Context
The proposed solution primarily detects Access Control Vulnerabilities (ACVs) in web applications (logic vulnerability, BFT (business flow tampering)). These vulnerabilities occur when users of a web application can access data or functions that should not be accessible to them.
More specifically, the solution can detect:
- Function-level access control vulnerabilities: these occur if a web application does not sufficiently check whether the current user is authorized to access a specific function (which often corresponds to a resource in the web application). For example, if a non-administrative user gains access to a function intended only for administrators, such as viewing registered customers
- Object-level access control vulnerabilities: These occur if a user gains unauthorized access to specific objects within a web application. For example, if a seller can modify their own products, but by changing the ID in the URL they can modify another seller’s product, this is an object-level vulnerability
The solution focuses on detecting these vulnerabilities in the context of HTTP GET requests.
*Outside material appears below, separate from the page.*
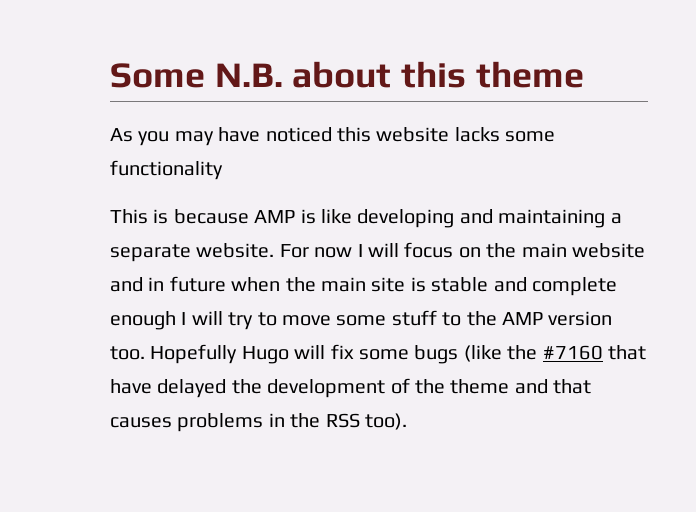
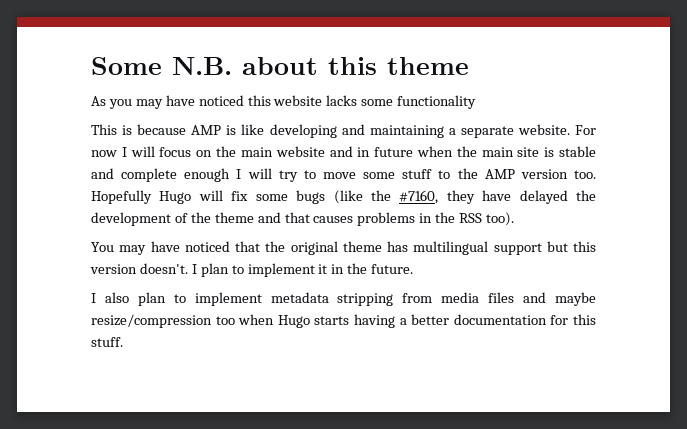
- Hopefully Hugo will fix some bugs (like the #7160 that have delayed the development of the theme and that causes problems in the RSS too).
+ Hopefully Hugo will fix some bugs (like the #7160, they have delayed the development of the theme and that causes problems in the RSS too).
+ You may have noticed that the original theme has multilingual support but this version doesn't. I plan to implement it in the future.
+ I also plan to implement metadata stripping from media files and maybe resize/compression too when Hugo starts having a better documentation for this stuff.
- The main goal is to identify resources of user U1 that can be illegitimately accessed by user U2
- This users have different privileges and rights (e.g., U1 is a paying user, U2 is a regular user)
The process is fully automated and adopts a “black box” approach, meaning that it analyzes the running web application from the outside without requiring access to the source code or formal access control models.
Step of the differential analysis
Crawling The crawling component collects all reachable content of the target application, scanning with both U1 and U2 credentials, as well as an anonymous user. Lists of HTTP request/response pairs are collected for each user.
Filtering The filtering component analyzes the request/response pairs collected during U1’s crawl.
- A key filter, the “other users content filter”, removes content from U1’s crawl results that is also present in U2’s crawl results. The assumption is that if a URL is accessible by both (U1 and U2) during the crawl, it is assumed that both have legitimate access to that content and therefore should not be considered a potential vulnerability point for the test in question. This helps focus attention on resources that should be unique to U1.
Replaying U1’s filtered requests (i.e., resources that U1 found that U2 did not find during its crawl, and that were not filtered for other reasons) are then replayed using U2's identity. The goal is to observe the application's behavior when U2 attempts to access URLs that legitimately belong to U1.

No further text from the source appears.